Streit ums Politische: »Queer Trans Pop PoC Xeno? Postkapitalistischer Feminismus«

Heinz Bude im Gespräch mit Sonja Eismann (Kulturwissenschaftlerin und Herausgeberin des Missy-Magazins, Wien und Berlin)

26.10.2015, 19.30

Was noch vor wenigen Jahren weder idealistischen Feministinnen noch sich vom »Genderwahn« verfolgt fühlenden Maskulinisten möglich erschienen wäre, ist heute Realität: das F-Wort ist kein schmutziges Wort mehr. Der Begriff Feminismus hat eine unglaubliche Karriere erfahren: Glamouröse Superstars wie Beyoncé und Emma Watson bekennen sich öffentlich zu ihm, Facebook-Geschäftsführerin Sheryl Sandberg versteht Gleichberechtigung als Karrierebooster und Verteidigungsministerin Ursula von der Leyen begeistert sich für einen »konservativen Feminismus«. Was früher medial abwertend als Schreckbild von den verkniffenen Frauen mit Haaren auf Beinen und Zähnen konstruiert wurde, dient heute als allgemein akzeptierter Motor zur reibungslosen Integration weiblicher Arbeitskräfte in den neoliberalen Jobmarkt. Mit dieser Entwicklung geht einher, dass niemand mehr so richtig zu wissen scheint, wofür das ehemals verfemte Wort heute stehen soll: Ist Feminismus einfach dann, wenn ich ihn für mich reklamiere, also purer »Choice«? Ist »Femonationalismus« heute die dominante Variante, weil rechte Frauen wie Marine Le Pen oder Alice Schwarzer diese instrumentalisieren, um einen rassistischen Gegensatz zwischen »hiesigen« und »fremden« Frauen zu konstruieren? Sollten sich Aktivist*innen verstärkt mit Trans*-Themen beschäftigen, weil Transsexuelle nicht nur das unterdrückerische Primat einer vermeintlichen körperlichen »Natur« dekonstruieren, sondern auch eine der am stärksten diskriminierten Bevölkerungsgruppen sind? Oder müssten sich Theoretiker*innen eigentlich der akzelerationistischen Überhitzung der Verhältnisse zuwenden, um technologieaffin und »xenofeministisch« das einzulösen, was Anfang der 1990er Jahre die Cyberfeministinnen als utopische Verlockung zur Auflösung von Geschlechterdualismen projektiert hatten? Ist am Ende Feminismus nur noch Pop und damit ein beliebig befüllbares Zeichen?
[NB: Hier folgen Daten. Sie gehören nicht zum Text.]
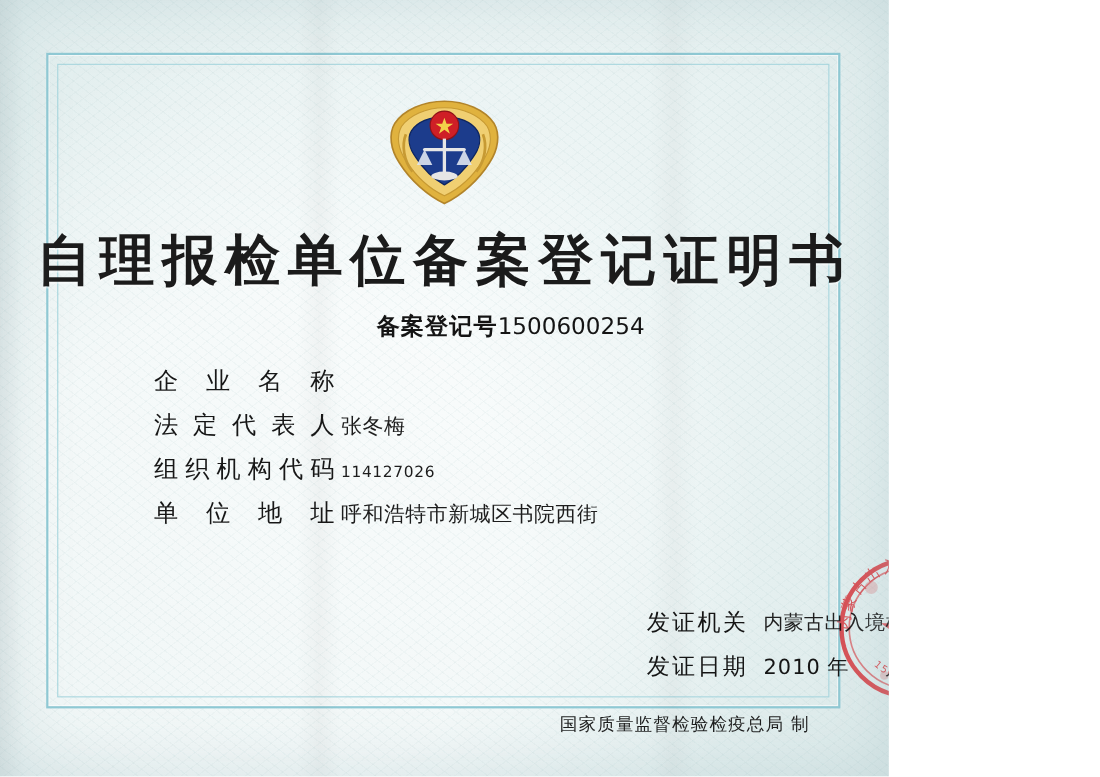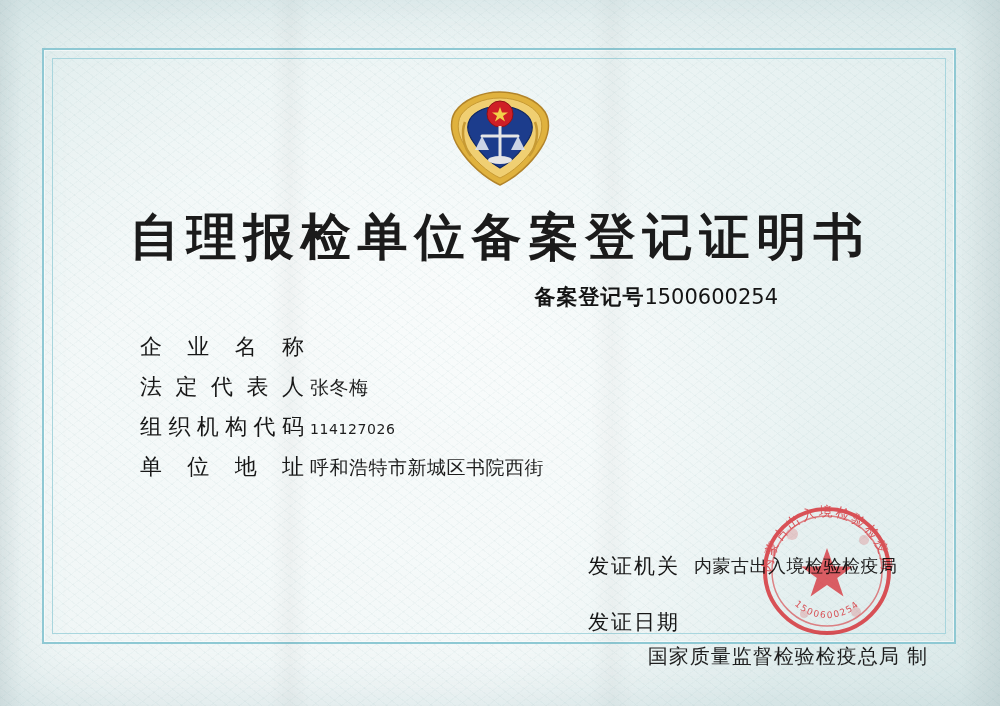"自理报检单位备案登记证明书" #certificate { width: 1000px -> 808px }
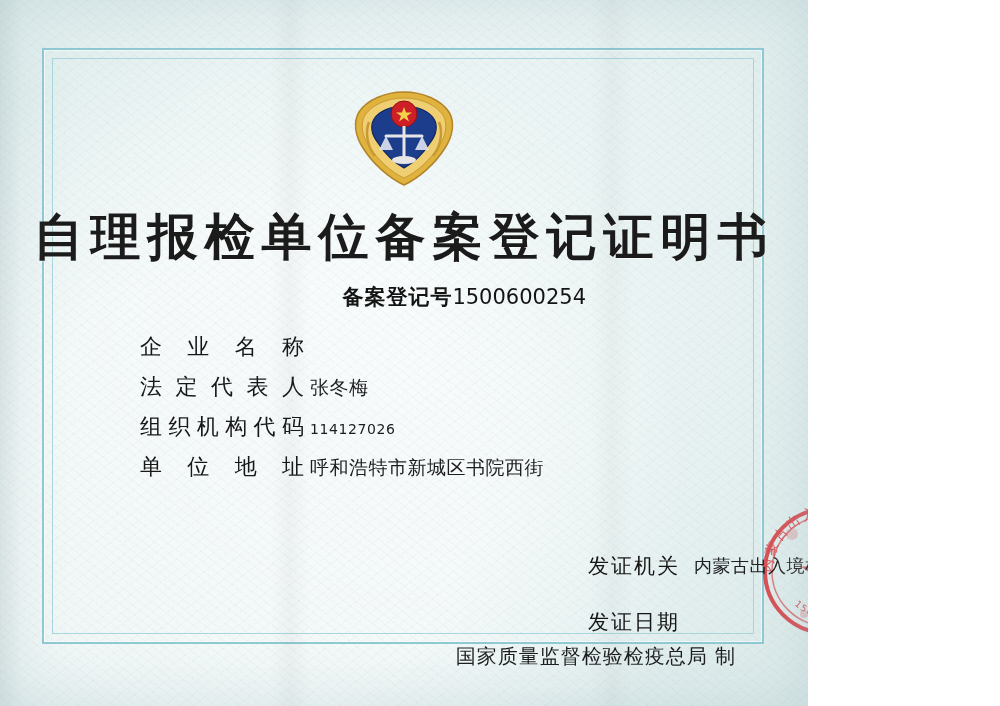"发证日期" .date-row { align-items: flex-start -> flex-end; margin-top: 24px -> none }
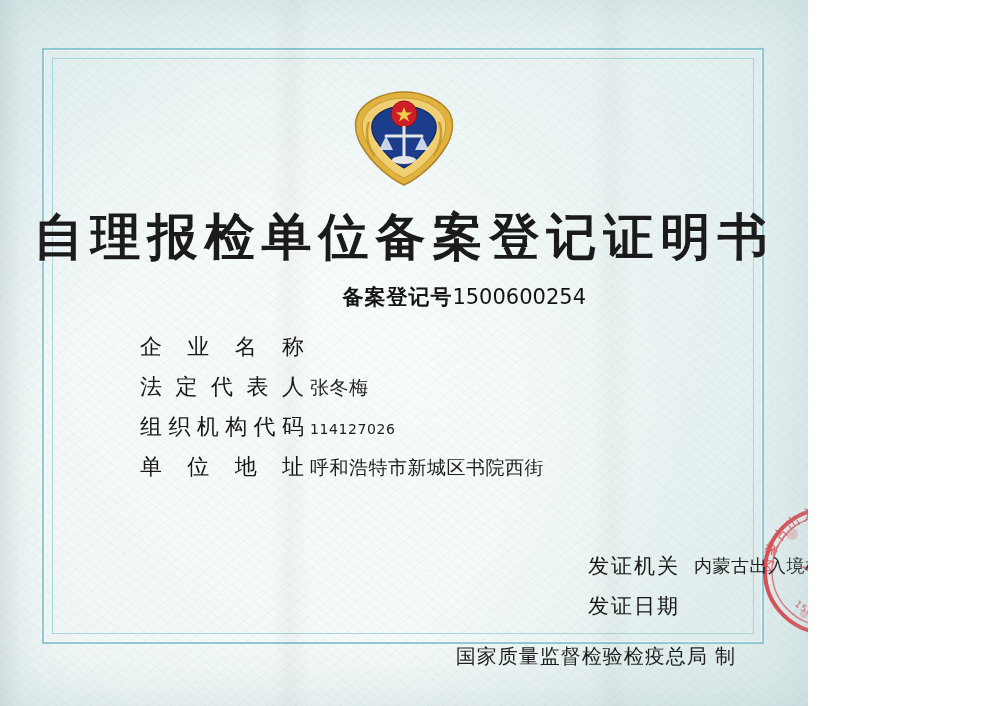"2010" div.date-values { html: none -> <div> <span>2010</span> <span>年</span> <span></span> <span>月</span> <span></span> <span>日</span> </div> }
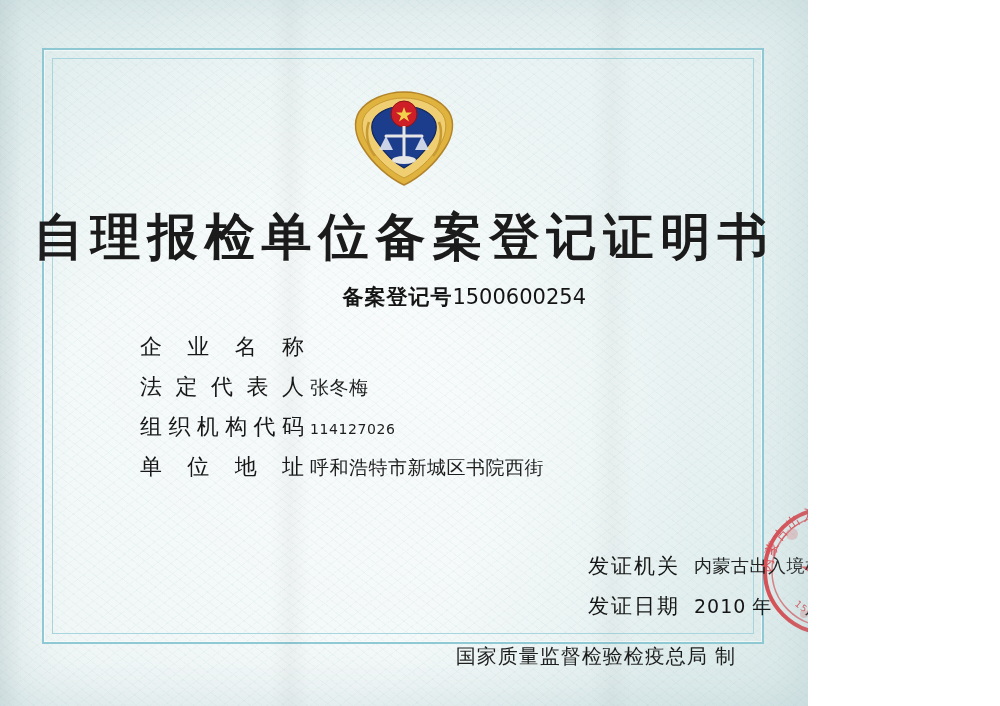"国家质量监督检验检疫总局 制" .footer { font-size: 20px -> 16px }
Im Gespräch zwischen Sonja Eismann, Mitherausgeberin des Missy Magazine, und Heinz Bude soll diskutiert werden, welche Verläufe die Begriffsgeschichte des F-Wort in den letzten Jahren genommen hat, wo aktuell die spannendsten Auseinandersetzungen stattfinden und wo heute noch radikal emanzipatorische Potentiale angesiedelt sein könnten.

Sonja Eismann lebt als Kulturwissenschaftlerin und freie Autorin in Berlin. Sie ist seit Ende der 1990er Jahre als Journalistin an der Schnittstelle von Feminismus und Popkultur aktiv. 1999 war sie in Wien Mitbegründerin der Zeitschrift »nylon. KunstStoff zu Feminismus und Popkultur«, 2008 gründete sie gemeinsam mit Steffi Lohaus und Chris Köver das Missy Magazine, dessen Mitherausgeberin und Co-Chefredakteurin sie heute noch ist. In Büchern, Artikeln, Vorträgen und Lehrveranstaltungen beschäftigt sie sich mit der Repräsentation von Geschlecht in der Populärkultur, mit aktuellen feministischen Diskursen sowie mit Konzepten des Utopischen in der Mode.

Die neue Serie in der Reihe Streit ums Politische beschäftigt sich mit den Entstehungsgründen und Ausdrucksformen des »heimatlosen Antikapitalismus«, den manche fürchten, auf den manche aber auch hoffen. An vier Abenden diskutiert Heinz Bude mit seinen Gästen.